Seattle Times writer Sticks to His
by Rocky Barker
Ten years ago the Idaho Statesman's editorial board came to the conclusion that the four lower Snake Dams in Washington needed to be breached to save Idaho's salmon, protect Idaho's water and save taxpayers money.
That position was controversial then and of course, remains controversial now. It did get a lot of attention and since then, dozens of newspapers followed suit, including the New York Times, saying breaching the dams was necessary to save Snake River salmon and steelhead.

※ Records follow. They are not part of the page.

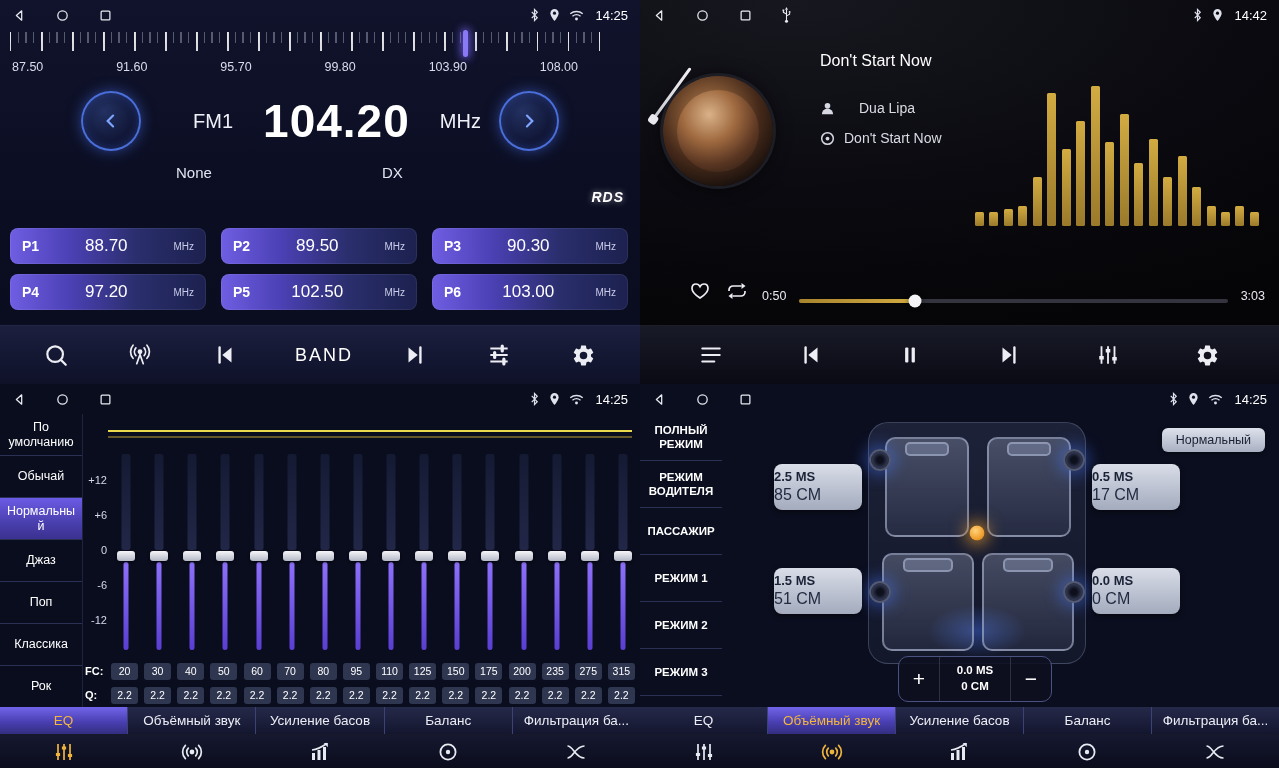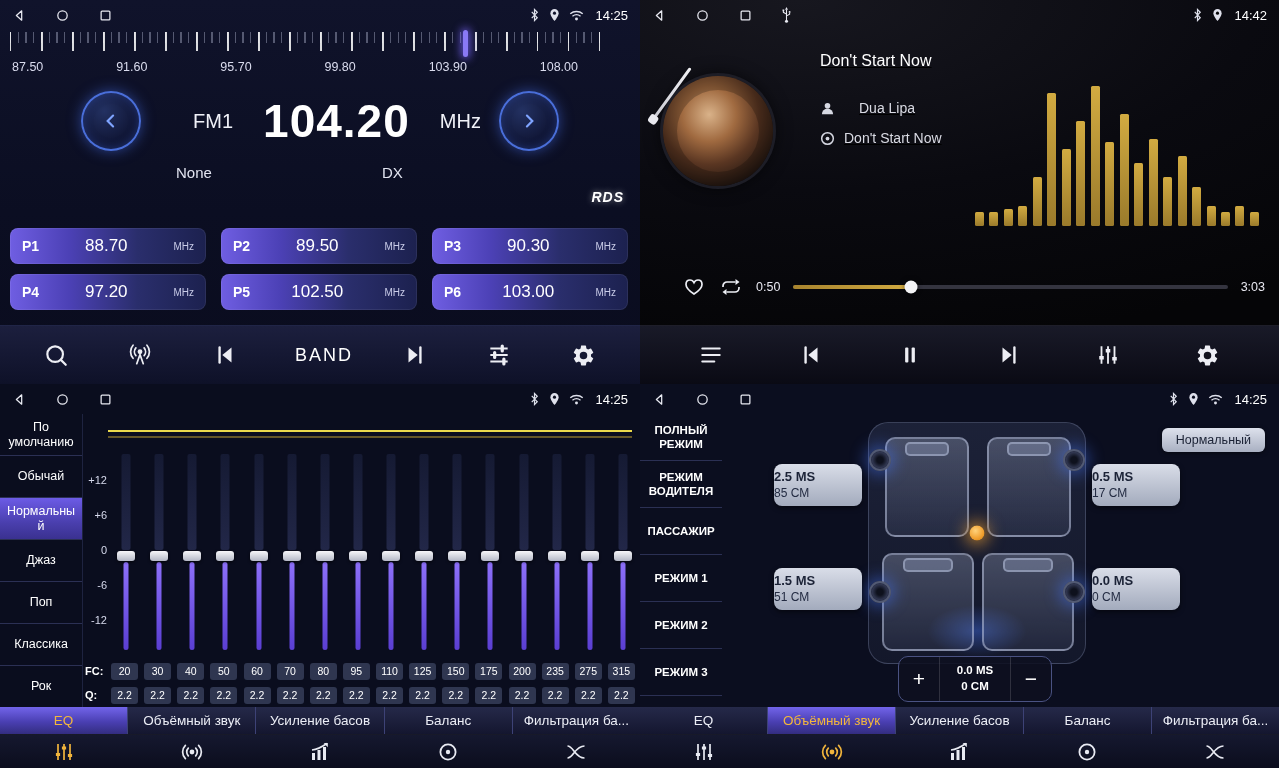--- a/index.html
+++ b/index.html
@@ -51,31 +51,31 @@
   .tool-btn { display:flex; align-items:center; justify-content:center; width:56px; height:44px; }
   .band-btn { font-size:18px; color:#fff; letter-spacing:2px; width:auto; padding:0 6px;margin-left:8px; }
 
   
   #player { background:radial-gradient(130% 90% at 25% 0%, #17171f 0%, #0a0a10 55%, #050507 100%); }
   .album { position:absolute; left:23px; top:76px; width:110px; height:110px; border-radius:50%;
     background:radial-gradient(circle at 42% 35%, #d9b289 0%, #a06a40 28%, #5a3622 52%, #201510 78%, #0c0a08 100%);
     box-shadow:0 0 0 3px #1d1d26, 0 0 18px rgba(0,0,0,.8), inset 0 0 0 14px rgba(0,0,0,.22); }
   .tonearm { position:absolute; left:26px; top:-8px; width:3px; height:62px; background:linear-gradient(180deg,#f2f2f5,#c9c9d2); border-radius:2px; transform:rotate(36deg); transform-origin:top center; }
   .tonearm::after { content:""; position:absolute; left:-3px; bottom:-6px; width:9px; height:9px; border-radius:3px; background:#e8e8ee; }
-  .track-info { position:absolute; left:180px; top:52px;text-decoration:underline; }
+  .track-info { position:absolute; left:180px; top:52px; }
   .track-title { font-size:16px; color:#fff; }
   .meta-row { display:flex; align-items:center; gap:9px; }
   .meta-artist { margin-top:30px;gap:24px; }
   .meta-album { margin-top:14px; }
   .meta-text { font-size:14px; color:#dadbe4; }
 
   .spectrum { position:absolute; left:335px; top:86px; width:284px; height:140px; display:flex; align-items:flex-end; justify-content:space-between; }
   .sbar { width:9px; border-radius:1.5px; background:linear-gradient(180deg,#d2ab41 0%,#9a7a2b 100%); }
 
-  .pcontrols { position:absolute; left:42px; right:14px; top:271px; height:32px; display:flex; align-items:center; gap:13px; }
+  .pcontrols { position:absolute; left:48px; right:14px; top:271px; height:32px; display:flex; align-items:flex-end; gap:13px; }
   .ptime { font-size:12.5px; color:#e8e8f0; }
   .ptrack { flex:1; position:relative; height:4px; border-radius:2px; background:#34343f; }
   .pfill { position:absolute; left:0; top:0; bottom:0; border-radius:2px; background:linear-gradient(90deg,#a8842e,#d2ab41); }
   .pthumb { position:absolute; top:50%; width:13px; height:13px; border-radius:50%; background:#f4f4f6; transform:translate(-50%,-50%); box-shadow:0 0 5px rgba(0,0,0,.6); }
 
   
   .audio-bottom { position:absolute; left:0; right:0; bottom:0; z-index:5; }
   .tabs { display:flex; height:27px; }
   .tab { flex:1; display:flex; align-items:center; justify-content:center; font-size:13.5px; color:#eceef6;
     background:linear-gradient(180deg,#252949,#14162f); border-right:1px solid #3d4276; white-space:nowrap; overflow:hidden; }
@@ -121,21 +121,21 @@
   .seat-rr { left:113px; top:130px; width:88px; height:94px; }
   .speaker { position:absolute; width:18px; height:18px; border-radius:50%; border:2px solid #525a74;
     background:radial-gradient(circle,#0e111d 25%,#303650 60%,#0e111d 100%); box-shadow:0 0 16px 4px rgba(70,120,255,.45); }
   .sp-tl { left:0; top:26px; } .sp-tr { right:0; top:26px; } .sp-bl { left:0; top:158px; } .sp-br { right:0; top:158px; }
   .center-dot { position:absolute; left:50%; top:46%; width:15px; height:15px; border-radius:50%; transform:translate(-50%,-50%);
     background:radial-gradient(circle at 40% 35%, #ffd27a, #f09f2e 60%, #c47a14 100%); box-shadow:0 0 16px 4px rgba(240,160,50,.7); }
   .bottom-glow { position:absolute; left:58px; top:182px; width:100px; height:52px; background:radial-gradient(ellipse, rgba(70,120,255,.4), transparent 70%); }
   .chip { position:absolute; width:88px; padding:5px 0 6px; border-radius:8px; text-align:left;
     background:linear-gradient(180deg,#d9dde8 0%,#a3abbd 100%); box-shadow:0 2px 5px rgba(0,0,0,.5); }
   .chip-ms { font-size:13px; font-weight:bold; color:#1b2236; }
-  .chip-cm { font-size:12px; color:#232b42; margin-top:2px; }
+  .chip-cm { font-size:16px; color:#232b42; margin-top:2px; }
   .chip-fl { left:134px; top:80px; } .chip-fr { left:452px; top:80px; } .chip-rl { left:134px; top:184px; } .chip-rr { left:452px; top:184px; }
   .delay-ctl { position:absolute; left:258px; top:272px; width:152px; height:44px; display:flex; align-items:stretch; border-radius:10px;
     background:rgba(14,16,32,.88); border:1px solid #4a5282; }
   .ctl-btn { width:40px; display:flex; align-items:center; justify-content:center; font-size:21px; color:#fff; background:none; border:none; font-family:inherit; cursor:default; }
   .ctl-read { flex:1; display:flex; flex-direction:column; align-items:center; justify-content:center; color:#fff; font-size:11.5px; font-weight:bold; line-height:1.35; border-left:1px solid rgba(255,255,255,.14); border-right:1px solid rgba(255,255,255,.14); }
 </style>
 </head>
 <body>
 
 <div class="screen">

But most people forget that while I and Susan Whaley were researching the issue for the editorial board in 1997, the Seattle Times did its own, similar investigation. It concluded at the time that breaching the dams in its state was not likely to garner the necessary support.
Lance Dickie, a columnist for the Puget Sound newspaper, did the research in 1997 along with Ross Anderson for its editorial board, which did not get much attention outside of Washington. Dickie wrote Nov. 30 that salmon advocates still have not made their case. Read his column.
Dickie's read on the politics is spot on. The Seattle Times is the largest paper in the state where the dams are, after all. Both of its Democratic U.S. Senators oppose breaching.
They're liberals and many of the people in Washington that support breaching go door-to-door, make get-out-the-vote phone calls and give money to them despite their position. Most environmentalists in Washington live in the Puget Sound and it is Puget Sound salmon they care about most, certainly not Idaho's fish. That's why salmon advocates thought they had to make the case recently that the future of the Puget Sound's orcas, or killer whales, was tied to the future of Columbia and Snake River salmon .
The wide majority of fisheries biologists, including Washington State's own, say breaching may be the only way to recover Snake River salmon and steelhead especially with the added effected of climate change. But the only sovereigns with the clout to carry the argument at the moment are the Indian tribes, which have a spiritual, cultural and economic tie to the fish.
They may decide this week what Dickie, Anderson and the Seattle Times editorial board decided in 1997, that breaching the four dams is "an improbable option."